Run JMH Benchmarks on Hetzner

Provision a dedicated Hetzner cloud server, deploy the current working tree, run JMH benchmarks from any module, download results, and tear down the server.

Prerequisites

hcloud CLI installed and authenticated (hcloud version to verify)
SSH key pair at ~/.ssh/id_ed25519 (or ~/.ssh/id_rsa)
The benchmark module compiles locally

Workflow

Step 0: Determine benchmark module and parameters

Ask the user (or infer from context) which benchmark module to run. The project may contain multiple JMH benchmark modules.
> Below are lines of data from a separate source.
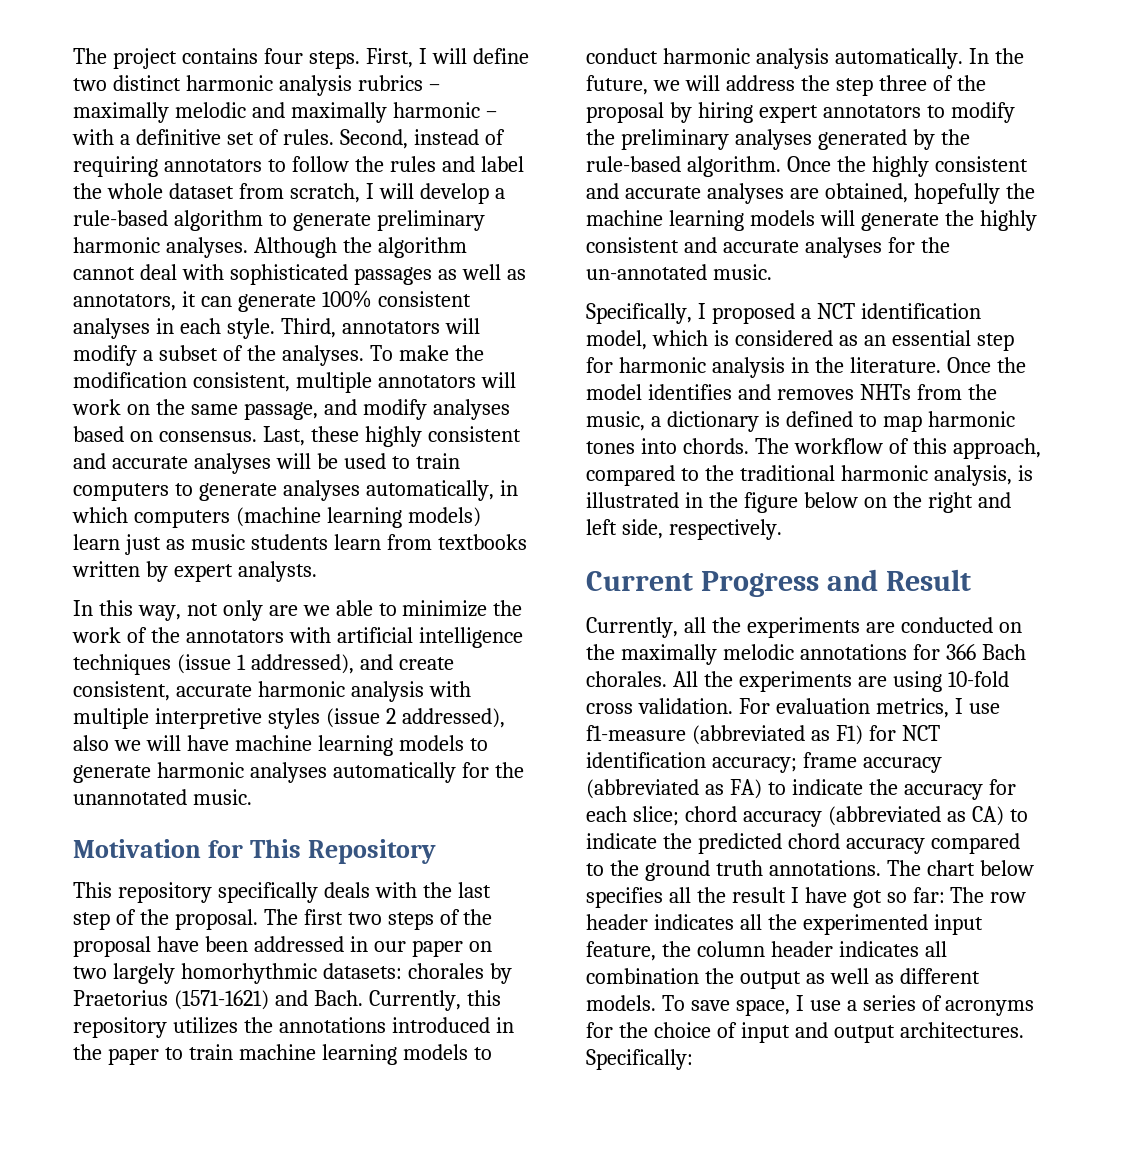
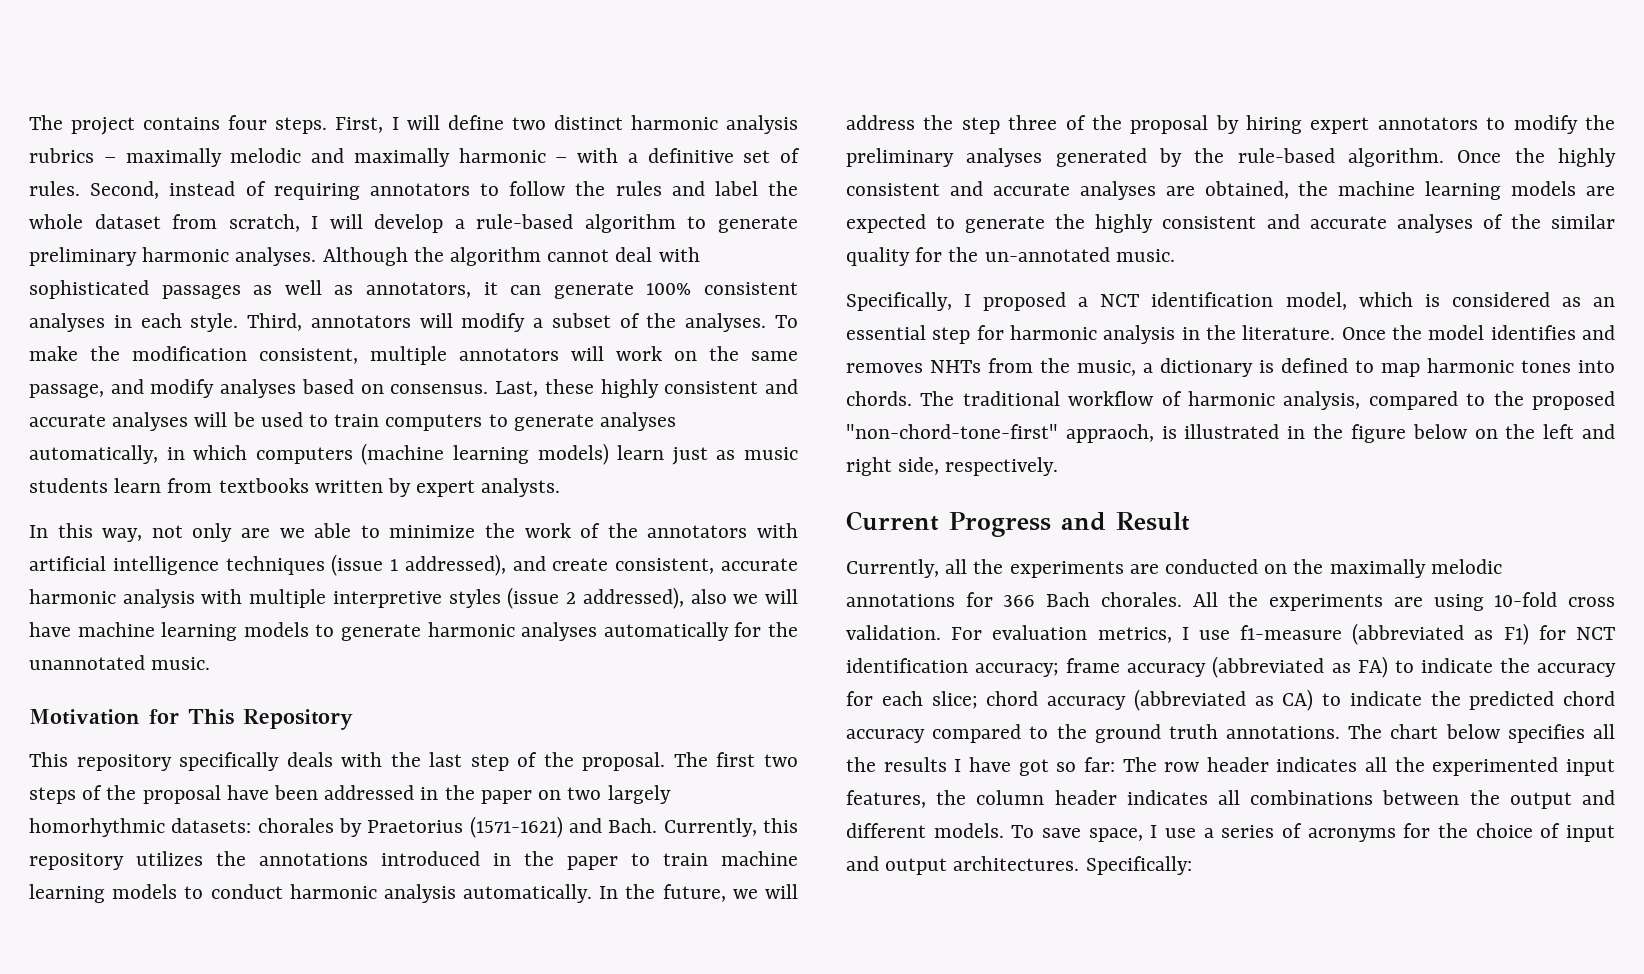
[373,941,406,952] our -> [444,785,475,800] the
[913,183,1000,204] hopefully -> (1289, 190) none
[819,210,855,226] will -> [1586,186,1615,196] [846,214,956,233] are expected to
(882, 247) none -> [1482,214,1615,229] [846,247,910,266] of the similar quality
(789, 446) none -> [962,391,1060,406] traditional
[912,438,1041,459] [586,465,1012,486] this approach, compared to the traditional harmonic analysis, -> [1188,391,1615,410] [846,424,1154,443] harmonic analysis, compared to the proposed "non-chord-tone-first" appraoch,
[927,492,1011,513] [586,519,617,535] right and left -> [1543,424,1616,439] [846,457,892,476] left and right
[731,887,786,903] result -> [883,757,947,772] results
[586,941,656,961] feature, -> [846,790,926,808] features,
[586,968,894,989] combination the output as well as -> [1250,790,1616,809] combinations between the output and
Common examples:

jmh-ldbc — LDBC SNB read query benchmarks (default if user says "run benchmarks")
Other modules with JMH dependencies — check for jmh-core dependency in pom.xml

Determine:

Module name (-pl <module>)
JMH regex filter (which benchmarks to include/exclude)
JMH parameters (forks, warmup, measurement iterations)
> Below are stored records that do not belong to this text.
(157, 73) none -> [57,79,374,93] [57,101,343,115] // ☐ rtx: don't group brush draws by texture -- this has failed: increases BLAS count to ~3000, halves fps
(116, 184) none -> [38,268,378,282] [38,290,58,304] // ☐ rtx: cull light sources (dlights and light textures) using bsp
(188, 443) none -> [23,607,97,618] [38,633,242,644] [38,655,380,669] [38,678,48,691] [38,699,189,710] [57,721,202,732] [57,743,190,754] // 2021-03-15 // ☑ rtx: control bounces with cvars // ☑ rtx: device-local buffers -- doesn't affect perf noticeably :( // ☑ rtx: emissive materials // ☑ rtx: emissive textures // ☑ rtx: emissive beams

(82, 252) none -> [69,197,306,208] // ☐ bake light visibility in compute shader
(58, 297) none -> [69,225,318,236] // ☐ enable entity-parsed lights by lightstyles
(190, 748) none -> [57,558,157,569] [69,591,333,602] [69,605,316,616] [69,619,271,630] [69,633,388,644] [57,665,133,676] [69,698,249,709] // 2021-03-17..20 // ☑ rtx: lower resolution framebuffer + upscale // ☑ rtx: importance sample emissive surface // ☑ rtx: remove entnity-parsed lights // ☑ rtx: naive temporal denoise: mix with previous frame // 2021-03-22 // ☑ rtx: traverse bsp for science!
Defaults (good for comparison runs):

-f 1 -wi 3 -w 5s -i 5 -r 10s

For jmh-ldbc specifically:

Expected runtime: ~90 minutes for 40 benchmarks (20 queries x 2 suites) with -f 1 -wi 3 -w 5s -i 5 -r 10s

Step 1: Provision the server

Naming convention: Use jmh-bench-<branch> for the server and jmh-bench-key-<branch> for the SSH key, where <branch> is the current git branch name (sanitized: lowercase, slashes replaced with dashes, truncated to keep total name under 63 chars). This avoids conflicts when multiple benchmark runs execute concurrently on different branches.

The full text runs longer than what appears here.